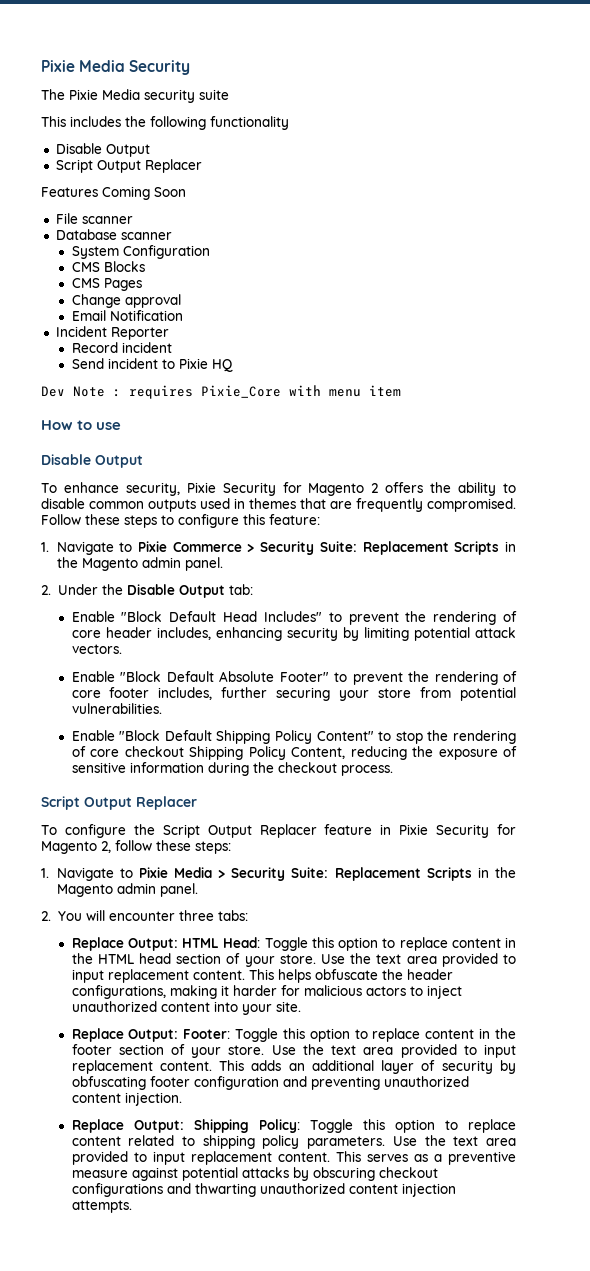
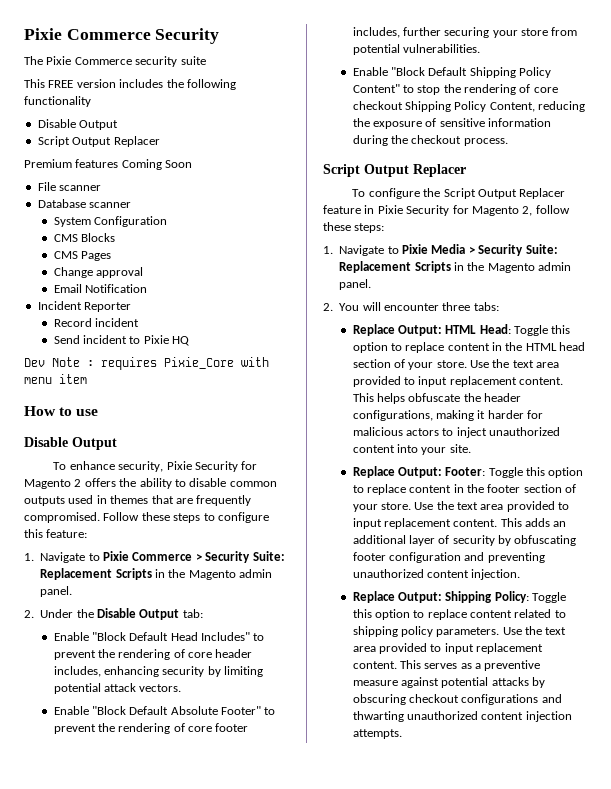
- Pixie Media Security
+ Pixie Commerce Security
- The Pixie Media security suite
+ The Pixie Commerce security suite
- This includes the following functionality
+ This FREE version includes the following functionality
- Features Coming Soon
+ Premium features Coming Soon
▬▬▬
- The problem
Would you please restate the records word for word, excluding any images?

- Completed exercise
- Pixie Media Security
+ Pixie Commerce Security
- The Pixie Media security suite
+ The Pixie Commerce security suite
- This includes the following functionality
+ This FREE version includes the following functionality
- Features Coming Soon
+ Premium features Coming Soon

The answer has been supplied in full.